We study proportionally fair clustering, where a set of $k$ centers must be chosen from a metric space to represent $n$ agents, and no sufficiently large group of agents should be collectively underrepresented. One of the central notions of fairness in this setting is the $α$-core. The existence of clusterings in the $(1+\sqrt{2})$-core was established by Chen et al. [2019], who also showed instances where the $α$-core is empty for every $α< 2$. Closing this gap has remained an open problem for seven years. We make progress from the lower-bound side by providing an instance whose $α$-core is empty for every $α< 2.1508$. Our techniques rely on establishing connections between variants of the core, namely the Hare core and the Droop core; reducing the search for optimal empty-core instances to a highly structured family of clustering instances; and using a Mixed Integer Linear Program (MILP) to search for optimal lower-bound instances within this reduced space. Using this framework, we also determine tight bounds for Droop quota clustering instances with a small number of possible candidate centers and a single center to be selected. For each number of centers $m \in \{3,4,5,6\}$, we give the exact threshold $α_m^*$ such that an $α_m^*$-core clustering always exists, while for every $α< α_m^*$ there is an instance with $m$ centers whose $α$-core is empty. Although these values were originally found through computer-aided search, we also provide direct proofs that do not rely on MILP certificates.

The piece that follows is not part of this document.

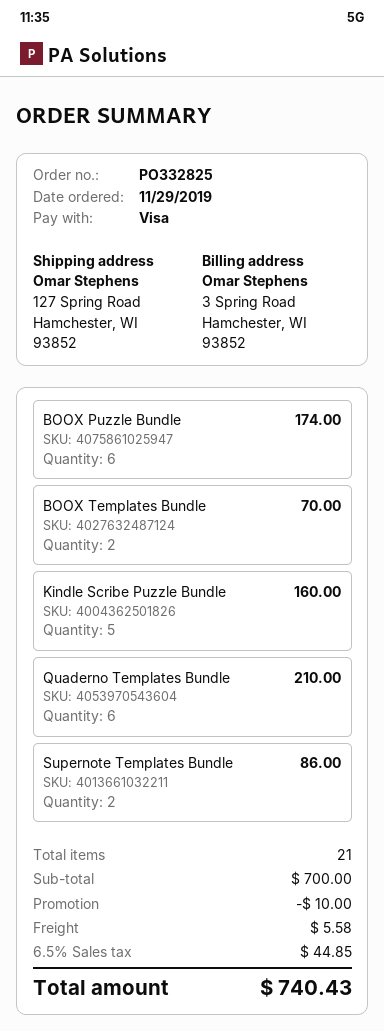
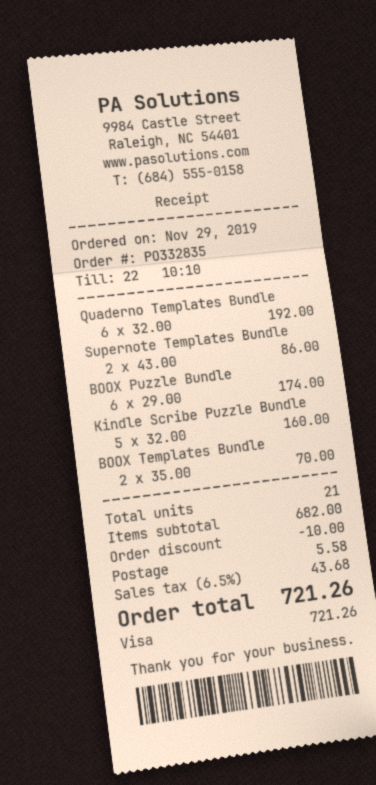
order number: PO332825 -> PO332835
Quaderno Templates Bundle: 6 for 210.00 -> 6 for 192.00
subtotal: 700.00 -> 682.00
tax: 6.5% = 44.85 -> 6.5% = 43.68
total: 740.43 -> 721.26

翻译：我们研究比例公平聚类问题，其中需从度量空间中选择$k$个中心来代表$n$个智能体，且任何足够大的智能体群体不应被集体低估。该背景下公平性的核心概念之一是$α$-核。Chen等人[2019]证明了$(1+\sqrt{2})$-核聚类的存在性，同时给出了$α<2$时$α$-核为空的实例。七年来，填补这一差距始终是开放问题。我们从下界角度取得进展，构造了一个对所有$α<2.1508$均使$α$-核为空的实例。我们的技术建立于以下方法：建立核心变体（即Hare核与Droop核）之间的关联；将最优空核实例的搜索约简为高度结构化的聚类实例族；以及使用混合整数线性规划（MILP）在此约简空间中搜索最优下界实例。基于该框架，我们还确定了候选中心数较少且仅需选择一个中心时Droop配额聚类实例的精确边界。对每个中心数$m \in \{3,4,5,6\}$，我们给出精确阈值$α_m^*$，使得$α_m^*$-核聚类总是存在，而对任何$α<α_m^*$，存在$m$个中心的实例使其$α$-核为空。尽管这些值最初通过计算机辅助搜索获得，我们也提供了不依赖MILP证书的直接证明。